# could my female cockatiel be male?



## Lady Light (Aug 30, 2014)

When i got her she was very quiet, then started it slowly let herself and be comfortable and hear a chirp or two here and there, now she's constantly singing and she copied my older cockatiels song too. Don't get me wrong her singing is very beautiful but i thought females rarely sing/chirp? she's singing constantly everyday. To be honest my male cockatiel is more quiet than her now. the petstore told me she was female


----------



## Kiwi (May 12, 2013)

Your 'tiel could possibly be a male then. It is pretty rare for females to do that. Unless what you have described are hormonal noises like this (they shouldn't be doing that to their female 'tiel it makes them hormonal, aggressive, and they can start to lay eggs o.o):
https://www.youtube.com/watch?v=P68mKha6CHw

My pet store told me my 'tiel was male. So I was waiting months for yellow feathers to grow in on her face, I finally just got a blood test on her because the store also couldn't tell me how old my 'tiel was and I was tired of waiting/guessing. It turned out she was female and never trust the pet store unless they have evidence! :S


----------



## Charlotte (Jun 4, 2014)

Murray chirps a lot, sometimes in response to me, but she never sings, whistles or copies sounds. She is female, despite her name! I had the opposite revelation to you when I'd had her a few weeks


----------



## Jaguar (Jul 11, 2014)

Females can chirp/squawk but it is usually simple noises, I have seen a few who can wolf whistle but nothing more complicated than that. You probably have a boy; but you'll see if a molt brings out his white face.


----------



## Lady Light (Aug 30, 2014)

Kiwi said:


> Your 'tiel could possibly be a male then. It is pretty rare for females to do that. Unless what you have described are hormonal noises like this (they shouldn't be doing that to their female 'tiel it makes them hormonal, aggressive, and they can start to lay eggs o.o):
> https://www.youtube.com/watch?v=P68mKha6CHw
> 
> My pet store told me my 'tiel was male. So I was waiting months for yellow feathers to grow in on her face, I finally just got a blood test on her because the store also couldn't tell me how old my 'tiel was and I was tired of waiting/guessing. It turned out she was female and never trust the pet store unless they have evidence! :S


uh oh she makes similar sounds like in vids but i only scratch her head and 1 time i was petting her back and she started rubbing her tail then i realized it was very bad but still.. she has no colorful cheeks and doubt she will cuz shes all grey with some zebra like stripes on her tail.. i have no pics on my phone atm ill show pic tomorrow if need be


----------



## Kiwi (May 12, 2013)

Yeah! It would be helpful to know what mutation she is. If she is just a normal gray then she isn't a male unless all of her tail feathers eventually turn dark gray and she looks more like Spiky in your signature there. If she still has her little 'stripy pajamas' those little yellow stripy feathers then you can still say she could be a female. 

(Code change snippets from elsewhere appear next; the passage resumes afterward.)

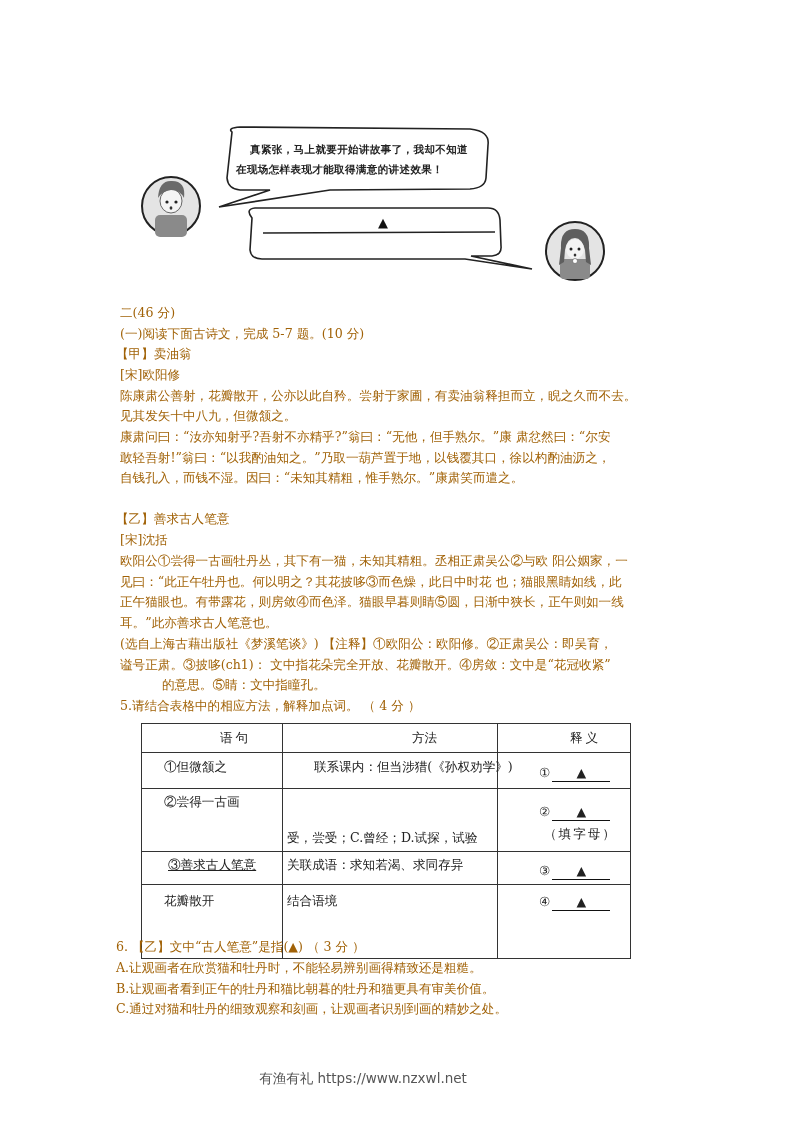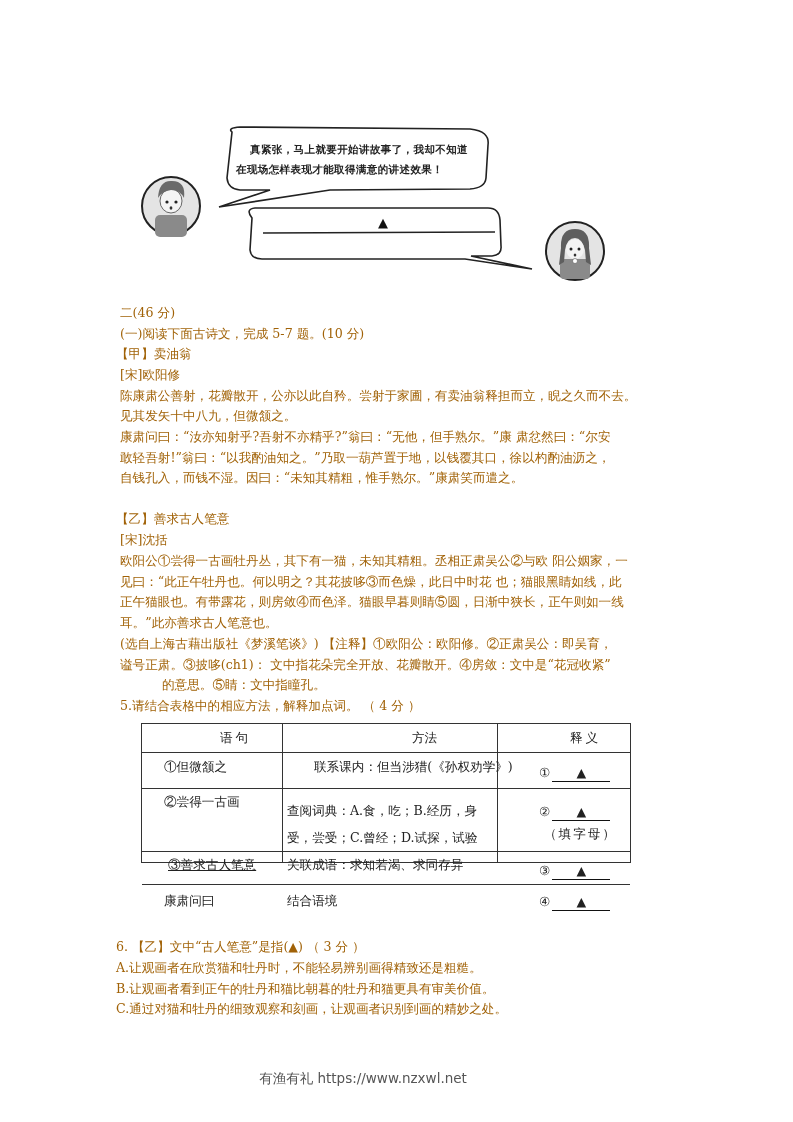--- a/index.html
+++ b/index.html
@@ -9,21 +9,21 @@
   
   .illus { position: absolute; left: 0; top: 0; width: 793px; height: 300px; }
   .bubble-text { position: absolute; font-family: "DejaVu Sans", sans-serif; font-weight: bold;
                  font-size: 10.5px; color: #222; line-height: 20px; letter-spacing: 0.4px; }
   .bubble-tri { position: absolute; font-size: 13px; color: #111; }
 
   
   .line { position: absolute; left: 120px; font-size: 12.6px; line-height: 20px; white-space: nowrap; color: #a16207; }
 
   
-  .tbl { position: absolute; left: 141px; top: 723px; width: 490px; height: 140px;
+  .tbl { position: absolute; left: 141px; top: 723px; width: 490px; height: 236px;
          border: 1px solid #333; box-sizing: border-box; }
   .vline { position: absolute; top: 0; bottom: 0; width: 0; border-left: 1px solid #333; }
   .hline { position: absolute; left: 0; right: 0; height: 0; border-top: 1px solid #333; }
   .cell { position: absolute; font-size: 12.6px; white-space: nowrap; color: #222; line-height: 20px; }
   .ans { position: absolute; font-size: 12.6px; white-space: nowrap; color: #222; }
   .ans .blank { display: inline-block; width: 58px; border-bottom: 1px solid #111; text-align: center; margin-left: 2px; line-height: 16px; }
 
   .footer { position: absolute; top: 1070px; left: 0; width: 726px; text-align: center;
             font-family: "DejaVu Sans", sans-serif; font-size: 13.5px; color: #555; }
 </style>
@@ -98,34 +98,33 @@
   <div class="cell" style="left:270px; top:4px;">方法</div>
   <div class="cell" style="left:428px; top:4px; letter-spacing:3px;">释义</div>
 
   <div class="cell" style="left:22px; top:33px;">①但微颔之</div>
   <div class="cell" style="left:172px; top:33px;">联系课内：但当涉猎(《孙权劝学》)</div>
   <div class="ans" style="left:397px; top:41px;">
     <span>①</span><span class="blank">▲</span>
   </div>
 
   <div class="cell" style="left:22px; top:68px;">②尝得一古画</div>
-  <div class="cell" style="left:145px; top:77px;">查阅词典：A.食，吃；B.经历，身</div>
   <div class="cell" style="left:145px; top:104px;">受，尝受；C.曾经；D.试探，试验</div>
   <div class="ans" style="left:397px; top:80px;">
     <span>②</span><span class="blank">▲</span>
   </div>
   <div class="cell" style="left:402px; top:100px; letter-spacing:2px;">（填字母）</div>
 
   <div class="cell" style="left:26px; top:131px;text-decoration:underline;">③善求古人笔意</div>
   <div class="cell" style="left:145px; top:131px;">关联成语：求知若渴、求同存异</div>
   <div class="ans" style="left:397px; top:139px;">
     <span>③</span><span class="blank">▲</span>
   </div>
 
-  <div class="cell" style="left:22px; top:167px;">康肃问曰</div>
+  <div class="cell" style="left:22px; top:167px;">花瓣散开</div>
   <div class="cell" style="left:145px; top:167px;">结合语境</div>
   <div class="ans" style="left:397px; top:170px;">
     <span>④</span><span class="blank">▲</span>
   </div>
 </div>
 
 <div class="line" style="top:937px; left:116px;">6. 【乙】文中“古人笔意”是指(▲) （ 3 分 ）</div>
 <div class="line" style="top:958px; left:116px;">A.让观画者在欣赏猫和牡丹时，不能轻易辨别画得精致还是粗糙。</div>
 <div class="line" style="top:979px; left:116px;">B.让观画者看到正午的牡丹和猫比朝暮的牡丹和猫更具有审美价值。</div>
 <div class="line" style="top:999px; left:116px;">C.通过对猫和牡丹的细致观察和刻画，让观画者识别到画的精妙之处。</div>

Maybe she was just hormonal? Yes, try not to pet her like that. They don't behave very well when they start getting hormonal!


----------



## maryellen (Nov 11, 2014)

Oh wow.. Angel never makes those noises like the video- she chirps really loud and squawks a lot .. She is always making noises very loud. She is female right?


----------



## Lady Light (Aug 30, 2014)

got some pics here


----------



## CaliTiels (Oct 18, 2012)

Yep. He's getting a white face there. He's a cock


----------



## Dolly (Feb 1, 2015)

Looking at those pics, I would say she is female.


----------



## Lady Light (Aug 30, 2014)

CaliTiels said:


> Yep. He's getting a white face there. He's a cock


omg i feel so sad right now  I was so eager when i was getting a female


----------



## Jaguar (Jul 11, 2014)

Lady Light said:


> omg i feel so sad right now  I was so eager when i was getting a female


Why was his/her gender that important?


----------



## Lady Light (Aug 30, 2014)

Jaguar said:


> Why was his/her gender that important?


Well I already have a male, so i wanted a female (not to mate just to have a female one) i'm not saying i totally dont want her now but i wanted a female just cause their behavior is different .. hope you understand


----------